This is the year that Charlotte died. Strange that in the end I should find her death so significant, so haunting, because, in fact, I hardly knew her. Yes, over the years I had spoken with her on the phone a number of times and read the cards she sent to the house, but I had never met her in the flesh. Charlotte was for me never more than a voice, a spirit, a hand-writing, vestiges embedded in memory, in the history of our home.
Charlotte was important to my husband, and hence to me, a crucial link in what can aptly be called a tale of two cities. She was a de facto ambassador, an exceptional figure persistently shuttling back and forth to us, calling to us, and testifying to us, across a racial divide.
Her long personal connection with my husband, maintained variously through a complex blend of friendship and spiritual and financial generosity, stretched back several decades, connecting our white, affluent, north-side household to the realities of African-American life on Chicago’s tougher south side.
A matriarch as well as an experienced housekeeper and nanny, Charlotte came to work in Bob’s household when his only child (now twenty-something) was a small boy. Charlotte was, in that long period, a powerful daily presence, providing practical care, encouragement, and spiritual inspiration to a family that, while materially fortunate, was ultimately riven by its own complex difficulties. Regardless of the day’s proclivities, or those of history, Charlotte was invariably a full embodiment of Christian belief, frankly and enthusiastically spreading the gospel of God’s love.
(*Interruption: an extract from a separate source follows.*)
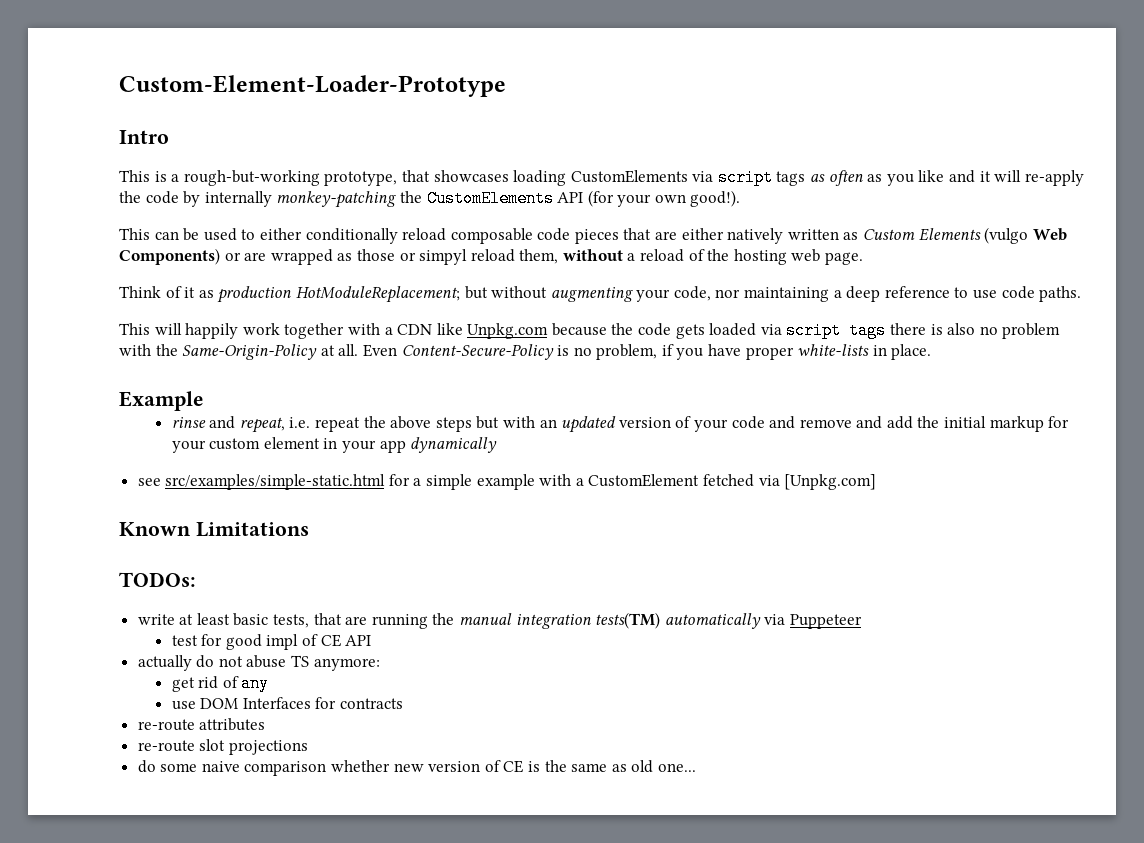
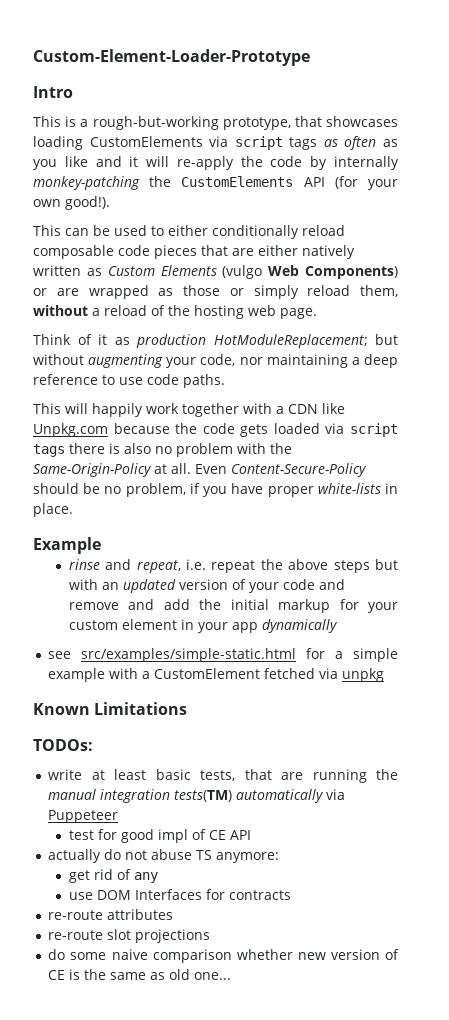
[419,249,468,265] simpyl -> [253,285,299,299] simply
[557,345,570,356] is -> [33,483,101,494] should be
[784,474,877,490] [Unpkg.com] -> [342,668,385,682] unpkg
She was long retired and gone from the scene by the time my husband and I met and married. But Bob’s appreciation of Charlotte, now elderly, and the needs of her family, was enduring. He sent her a fixed sum monthly to ease her retirement, a ritual occasioning their monthly exchange of notes and calls. Charlotte always sent cards with a religious theme, her copious thanks scribbled in notes full of enthusiasm and affirmation, seasoned with scraps of apt Biblical quotation.
Besides several adult children, some of whom lived with her, Charlotte’s family included a woman a decade younger than herself named Muriel, a once-homeless friend whom Charlotte had adopted. Bob sent food to Charlotte’s family every year at Thanksgiving and Christmas. Almost always it reached them, though the massive package of food was once stolen from their porch.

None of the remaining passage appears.